• Instructions for the task:
Images excepted, the data below must be repeated exactly.

• Records for this task:
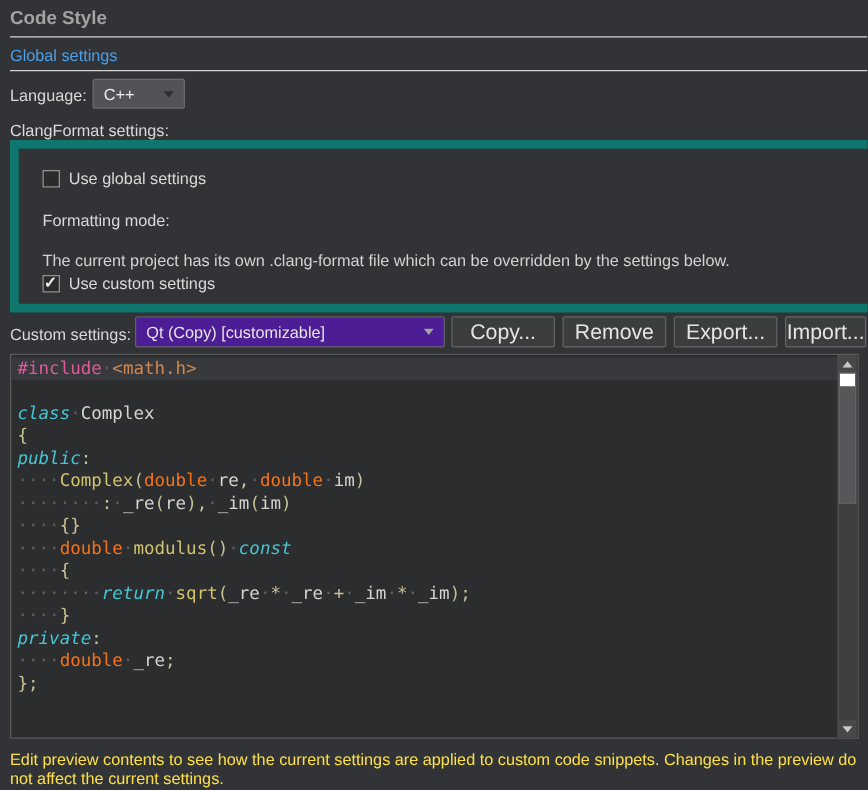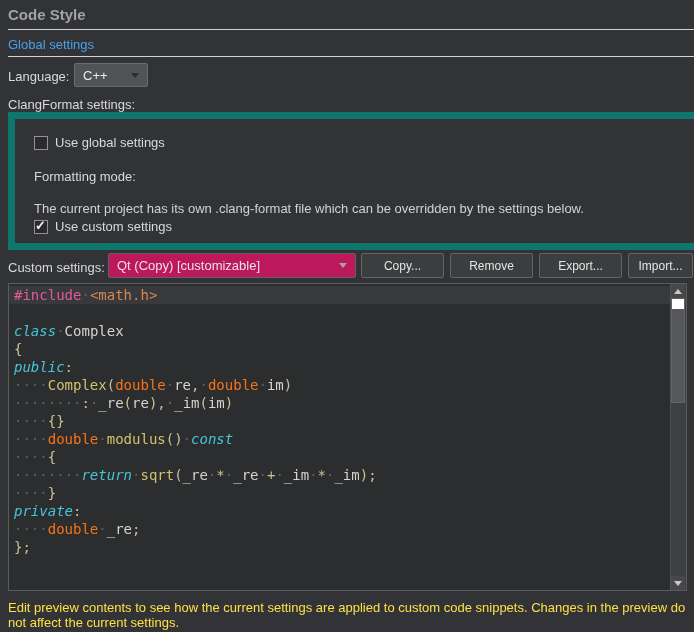--- a/index.html
+++ b/index.html
@@ -27,7 +27,7 @@
     border-left:4px solid transparent;border-right:4px solid transparent;
     border-top:5px solid #2e2e2e;
   }
-  .combo.dark{background:#be185d;border-color:#616263;color:#e4e4e4;}
+  .combo.dark{background:#4c1d95;border-color:#616263;color:#e4e4e4;}
   .combo.dark .arrow{border-top-color:#a2a2a2;}
   
   .groupbox{left:8px;top:112px;width:683px;height:124px;border:7px solid #0f766e;}

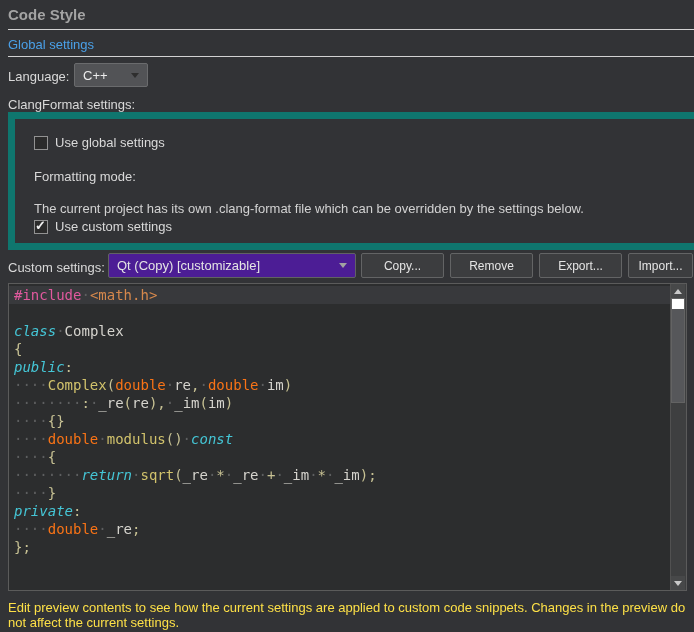--- a/index.html
+++ b/index.html
@@ -44,7 +44,7 @@
   .btn{
     box-sizing:border-box;position:absolute;height:25px;border:1px solid #636465;
     border-radius:2px;background:#3c3d3f;color:#e4e4e4;display:flex;
-    align-items:center;justify-content:center;font-size:12px;cursor:pointer;
+    align-items:center;justify-content:center;font-size:17px;cursor:pointer;
   }
   
   .editor{

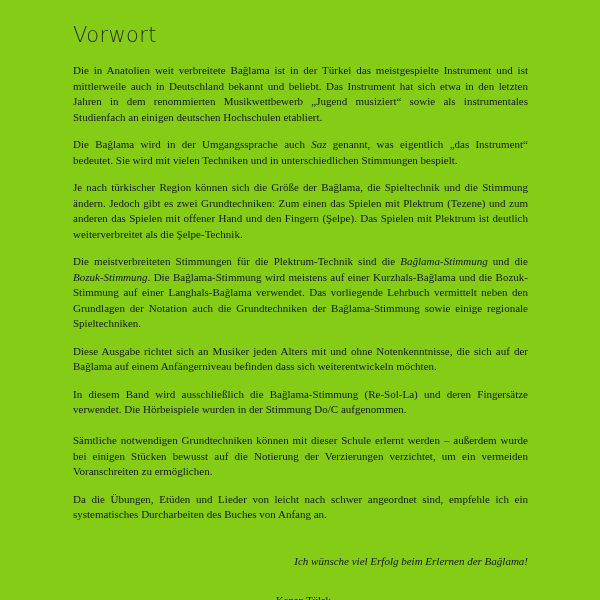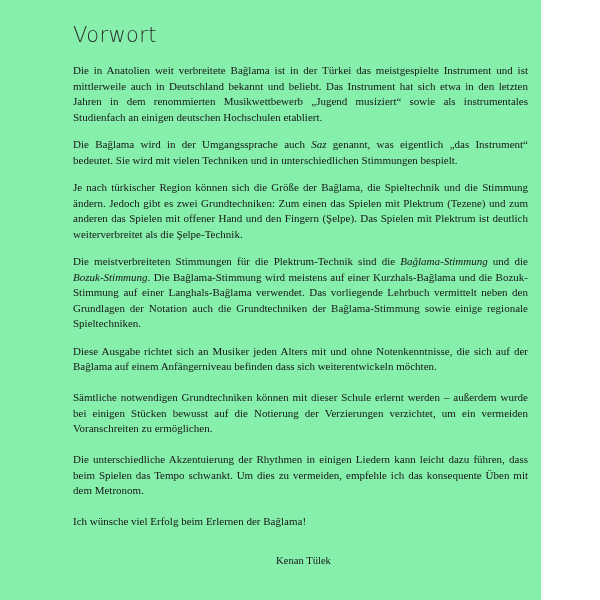--- a/index.html
+++ b/index.html
@@ -18,9 +18,9 @@
 
   #page {
     position: relative;
-    width: 541px;
+    width: 600px;
     height: 600px;
-    background: #86efac;
+    background: #84cc16;
     box-sizing: border-box;
   }
 

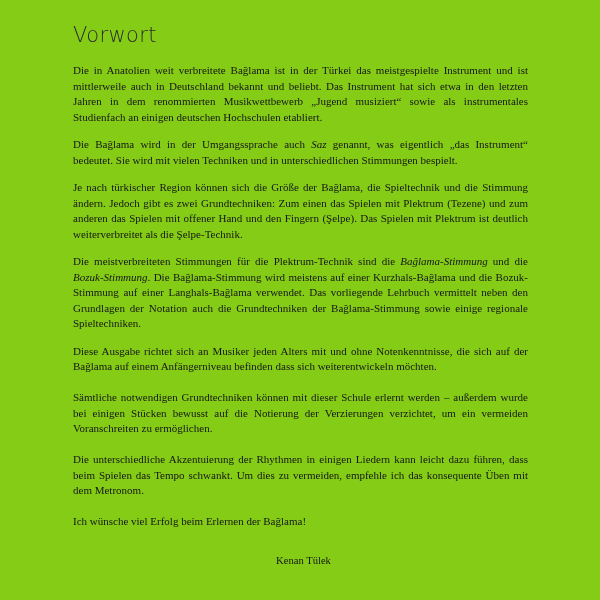--- a/index.html
+++ b/index.html
@@ -90,6 +90,7 @@
       <p class="para">Je nach türkischer Region können sich die Größe der Bağlama, die Spieltechnik und die Stimmung ändern. Jedoch gibt es zwei Grundtechniken: Zum einen das Spielen mit Plektrum (Tezene) und zum anderen das Spielen mit offener Hand und den Fingern (Şelpe). Das Spielen mit Plektrum ist deutlich weiterverbreitet als die Şelpe-Technik.</p>
       <p class="para">Die meistverbreiteten Stimmungen für die Plektrum-Technik sind die <i>Bağlama-Stimmung</i> und die <i>Bozuk-Stimmung</i>. Die Bağlama-Stimmung wird meistens auf einer Kurzhals-Bağlama und die Bozuk-Stimmung auf einer Langhals-Bağlama verwendet. Das vorliegende Lehrbuch vermittelt neben den Grundlagen der Notation auch die Grundtechniken der Bağlama-Stimmung sowie einige regionale Spieltechniken.</p>
       <p class="para">Diese Ausgabe richtet sich an Musiker jeden Alters mit und ohne Notenkenntnisse, die sich auf der Bağlama auf einem Anfängerniveau befinden dass sich weiterentwickeln möchten.</p>
+      <p class="para">In diesem Band wird ausschließlich die Bağlama-Stimmung (Re-Sol-La) und deren Fingersätze verwendet. Die Hörbeispiele wurden in der Stimmung Do/C aufgenommen.</p>
     </div>
 
     <div class="block-gap"></div>

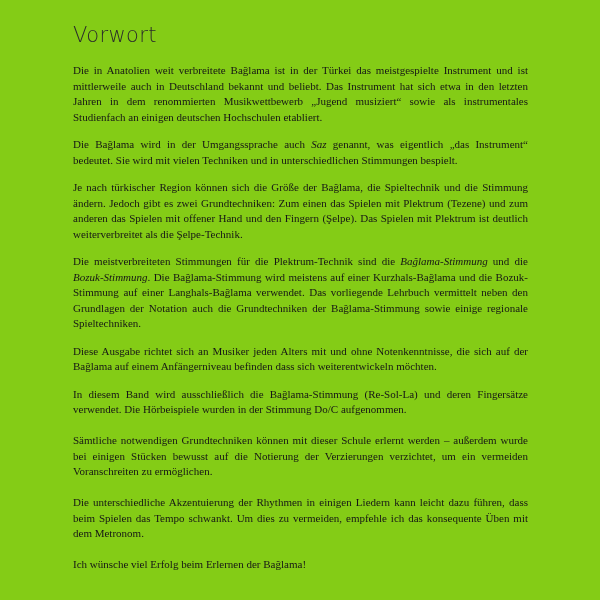--- a/index.html
+++ b/index.html
@@ -97,6 +97,7 @@
 
     <div>
       <p class="para">Sämtliche notwendigen Grundtechniken können mit dieser Schule erlernt werden – außerdem wurde bei einigen Stücken bewusst auf die Notierung der Verzierungen verzichtet, um ein vermeiden Voranschreiten zu ermöglichen.</p>
+      <p class="para">Da die Übungen, Etüden und Lieder von leicht nach schwer angeordnet sind, empfehle ich ein systematisches Durcharbeiten des Buches von Anfang an.</p>
     </div>
 
     <div class="block-gap"></div>

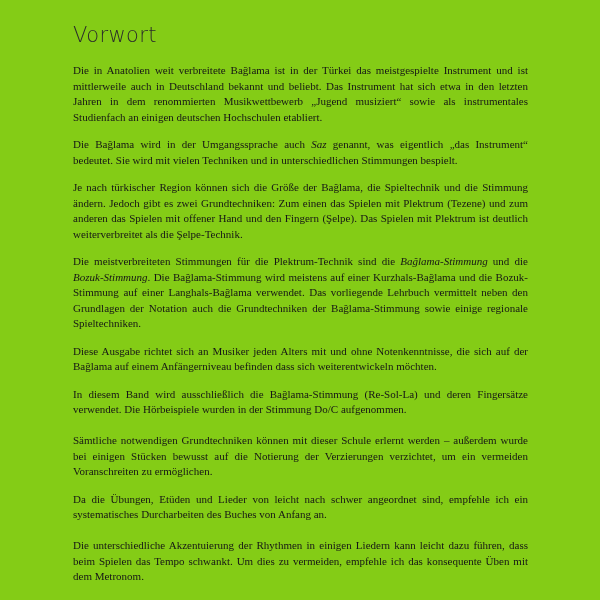--- a/index.html
+++ b/index.html
@@ -103,7 +103,6 @@
     <div class="block-gap"></div>
 
     <div>
-      <p class="para">Die unterschiedliche Akzentuierung der Rhythmen in einigen Liedern kann leicht dazu führen, dass beim Spielen das Tempo schwankt. Um dies zu vermeiden, empfehle ich das konsequente Üben mit dem Metronom.</p>
     </div>
 
     <div class="block-gap"></div>

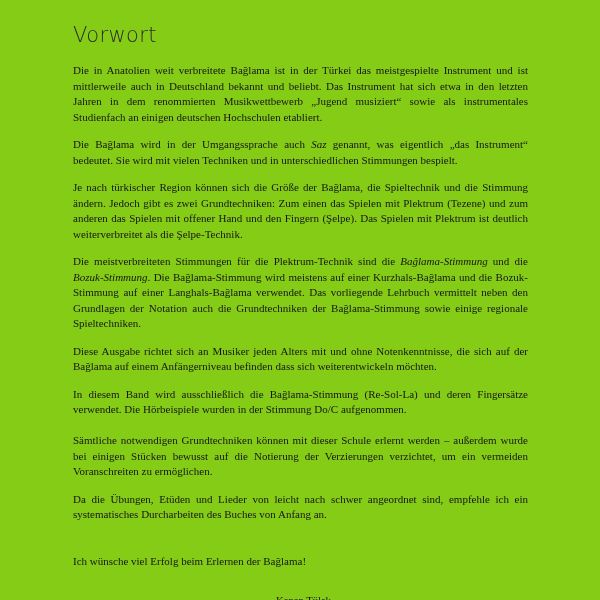--- a/index.html
+++ b/index.html
@@ -69,7 +69,8 @@
   }
 
   .closing {
-    text-align: left;
+    text-align: right;
+    font-style: italic;
   }
 
   i {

• Solved exercise:
--- a/index.html
+++ b/index.html
@@ -27,7 +27,7 @@
     border-left:4px solid transparent;border-right:4px solid transparent;
     border-top:5px solid #2e2e2e;
   }
-  .combo.dark{background:#be185d;border-color:#616263;color:#e4e4e4;}
+  .combo.dark{background:#4c1d95;border-color:#616263;color:#e4e4e4;}
   .combo.dark .arrow{border-top-color:#a2a2a2;}
   
   .groupbox{left:8px;top:112px;width:683px;height:124px;border:7px solid #0f766e;}

--- a/index.html
+++ b/index.html
@@ -44,7 +44,7 @@
   .btn{
     box-sizing:border-box;position:absolute;height:25px;border:1px solid #636465;
     border-radius:2px;background:#3c3d3f;color:#e4e4e4;display:flex;
-    align-items:center;justify-content:center;font-size:12px;cursor:pointer;
+    align-items:center;justify-content:center;font-size:17px;cursor:pointer;
   }
   
   .editor{

--- a/index.html
+++ b/index.html
@@ -18,9 +18,9 @@
 
   #page {
     position: relative;
-    width: 541px;
+    width: 600px;
     height: 600px;
-    background: #86efac;
+    background: #84cc16;
     box-sizing: border-box;
   }
 

--- a/index.html
+++ b/index.html
@@ -90,6 +90,7 @@
       <p class="para">Je nach türkischer Region können sich die Größe der Bağlama, die Spieltechnik und die Stimmung ändern. Jedoch gibt es zwei Grundtechniken: Zum einen das Spielen mit Plektrum (Tezene) und zum anderen das Spielen mit offener Hand und den Fingern (Şelpe). Das Spielen mit Plektrum ist deutlich weiterverbreitet als die Şelpe-Technik.</p>
       <p class="para">Die meistverbreiteten Stimmungen für die Plektrum-Technik sind die <i>Bağlama-Stimmung</i> und die <i>Bozuk-Stimmung</i>. Die Bağlama-Stimmung wird meistens auf einer Kurzhals-Bağlama und die Bozuk-Stimmung auf einer Langhals-Bağlama verwendet. Das vorliegende Lehrbuch vermittelt neben den Grundlagen der Notation auch die Grundtechniken der Bağlama-Stimmung sowie einige regionale Spieltechniken.</p>
       <p class="para">Diese Ausgabe richtet sich an Musiker jeden Alters mit und ohne Notenkenntnisse, die sich auf der Bağlama auf einem Anfängerniveau befinden dass sich weiterentwickeln möchten.</p>
+      <p class="para">In diesem Band wird ausschließlich die Bağlama-Stimmung (Re-Sol-La) und deren Fingersätze verwendet. Die Hörbeispiele wurden in der Stimmung Do/C aufgenommen.</p>
     </div>
 
     <div class="block-gap"></div>

--- a/index.html
+++ b/index.html
@@ -97,6 +97,7 @@
 
     <div>
       <p class="para">Sämtliche notwendigen Grundtechniken können mit dieser Schule erlernt werden – außerdem wurde bei einigen Stücken bewusst auf die Notierung der Verzierungen verzichtet, um ein vermeiden Voranschreiten zu ermöglichen.</p>
+      <p class="para">Da die Übungen, Etüden und Lieder von leicht nach schwer angeordnet sind, empfehle ich ein systematisches Durcharbeiten des Buches von Anfang an.</p>
     </div>
 
     <div class="block-gap"></div>

--- a/index.html
+++ b/index.html
@@ -103,7 +103,6 @@
     <div class="block-gap"></div>
 
     <div>
-      <p class="para">Die unterschiedliche Akzentuierung der Rhythmen in einigen Liedern kann leicht dazu führen, dass beim Spielen das Tempo schwankt. Um dies zu vermeiden, empfehle ich das konsequente Üben mit dem Metronom.</p>
     </div>
 
     <div class="block-gap"></div>

--- a/index.html
+++ b/index.html
@@ -69,7 +69,8 @@
   }
 
   .closing {
-    text-align: left;
+    text-align: right;
+    font-style: italic;
   }
 
   i {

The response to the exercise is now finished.